Sure, there’s roughly 43,000 regular golfers in the province (national golf report, 2014, quoted in a 2017 article) and tens-of-thousands more weekend warriors hacking their way around 18 holes during the summer month. It reportedly generates nearly $3 billion annually for the Alberta economy, too.
I have no doubt. I contribute to that economy.
There are frequent touch points that would have to be cleared up: pins, carts, rakes, those “can you grab my putter” moments. There’s the food and beverage carts, the bathrooms, outhouses, the hand shaking before and after the round. There’s driving range spacing, green fee payments and high fives after a chip-in birdie.
Most of this is going to have to be addressed even IF golf courses open.
But where we are right now, with a coronavirus peak expected sometime around mid-May, it doesn’t make any sense to rush it.

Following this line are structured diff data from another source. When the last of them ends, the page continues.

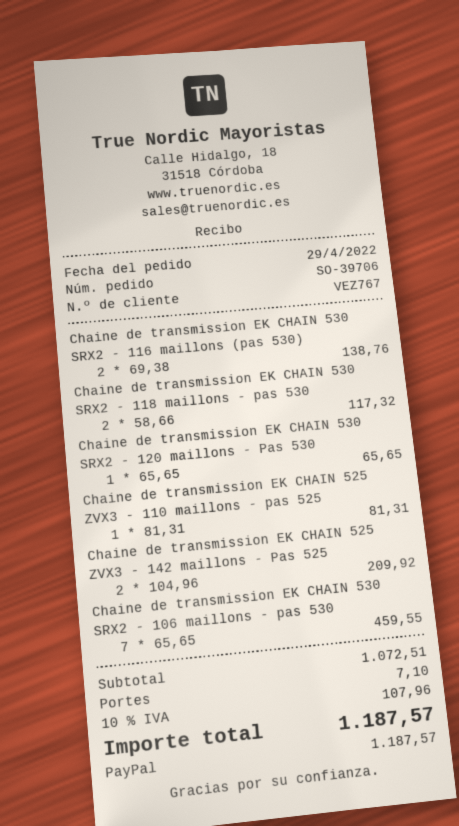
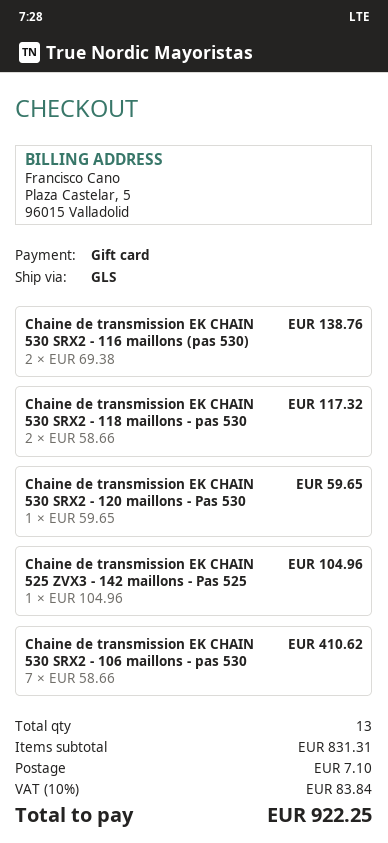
payment method: PayPal -> gift card
Chaine de transmission EK CHAIN 530 SRX2 - 120 maillons - Pas 530: 1 x 65.65 = 65.65 -> 1 x 59.65 = 59.65
Chaine de transmission EK CHAIN 525 ZVX3 - 110 maillons - pas 525: 1 x 81.31 = 81.31 -> none
Chaine de transmission EK CHAIN 525 ZVX3 - 142 maillons - Pas 525: 2 x 104.96 = 209.92 -> 1 x 104.96 = 104.96
Chaine de transmission EK CHAIN 530 SRX2 - 106 maillons - pas 530: 7 x 65.65 = 459.55 -> 7 x 58.66 = 410.62
subtotal: 1072.51 -> 831.31
tax: 10% = 107.96 -> 10% = 83.84
total: 1187.57 -> 922.25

There are always those people who defy the rules. The people who drive the carts into environmental areas or skid stop the tires. The people who talk in your backswing, use the blade of their putter to pull the ball out of the hole, ripping up the edge and players that take their sweet time over their million-dollar PGA putt.
Oh, don’t forget the players who should be playing from the forward tees, but think their game deserves to start from two boxes back.

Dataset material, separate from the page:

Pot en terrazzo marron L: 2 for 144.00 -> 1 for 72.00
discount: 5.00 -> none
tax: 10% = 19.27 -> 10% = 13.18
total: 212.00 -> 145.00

That’s why we can’t open them.
I want to sign the petition
Yes, I want to join the 36,000+ others that are pushing for golf courses to have special opening rights over other businesses. My game demands it.

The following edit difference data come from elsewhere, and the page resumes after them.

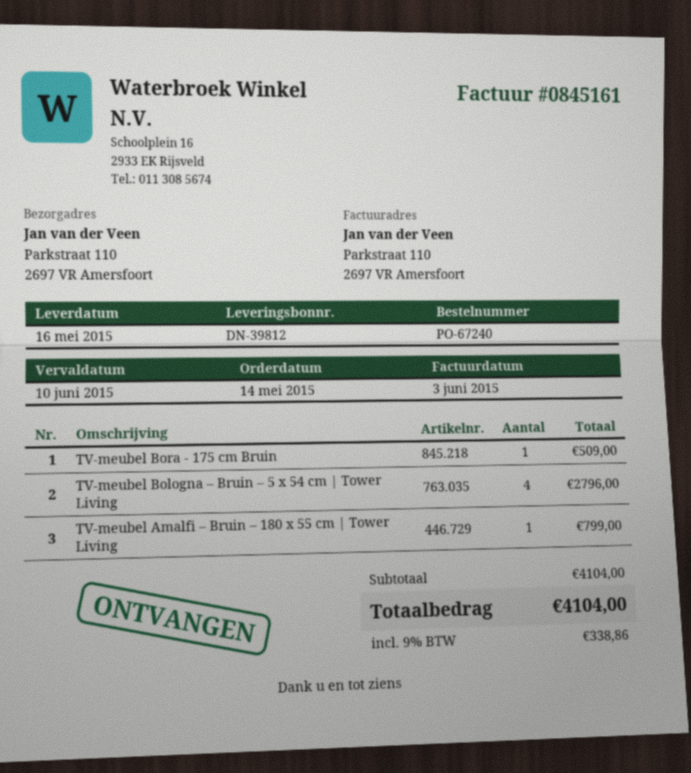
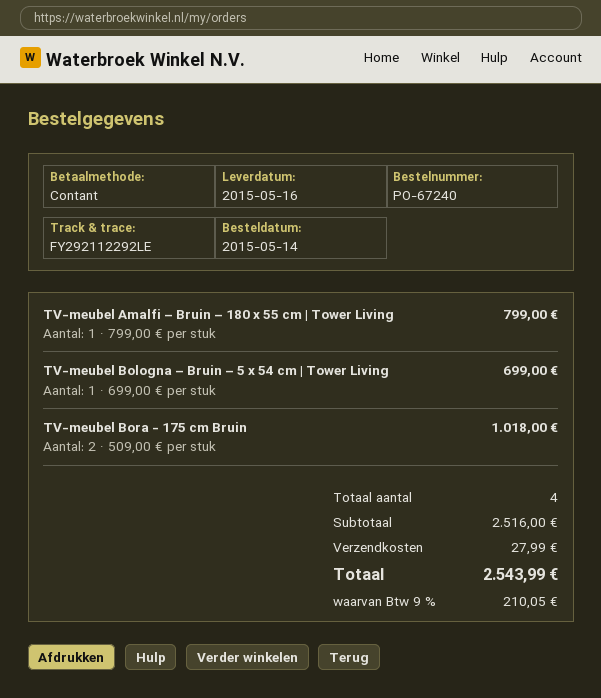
TV-meubel Bora - 175 cm Bruin: 1 for 509.00 -> 2 for 1018.00
TV-meubel Bologna – Bruin – 5 x 54 cm | Tower Living: 4 for 2796.00 -> 1 for 699.00
subtotal: 4104.00 -> 2516.00
shipping: none -> 27.99
tax: 9% = 338.86 -> 9% = 210.05
total: 4104.00 -> 2543.99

I know that golf courses across Alberta are hurting; heck they’ve been hurting for the past five years with the economy in the tank. Shorter seasons with snow in May and September. Fewer tournaments with an oil industry a shell of its former self.
I just can’t.
The biggest driver behind this is our desire to get outside and do something. These damn isolation rules are driving most of us mad. Golf seems like an easy way to do it; get in a good walk, 100-ish trunk rotations and maybe a social beer with others – all while standing six-feet away from each other.
(I don’t want to get into how many six footers I see missed…)
It’s for this reason though, that I don’t want them to open. I want this to end sooner rather than later. I want to get to what the new normal is right away.
One false move, one bad decision along the way could set us back and keep us cooped up until Christmas. Remember – a large percentage of golfers are seniors, too. That’s a problem with cataclysmic physical, mental and economic outcomes.
It’s trying to find that window in the trees with a 15 per cent chance of success. There’s an 85 per cent chance we’ll hit the tree and end up deeper in the woods.
Let’s chip out, grab our good par – bogey at worst – and move on to the next hole.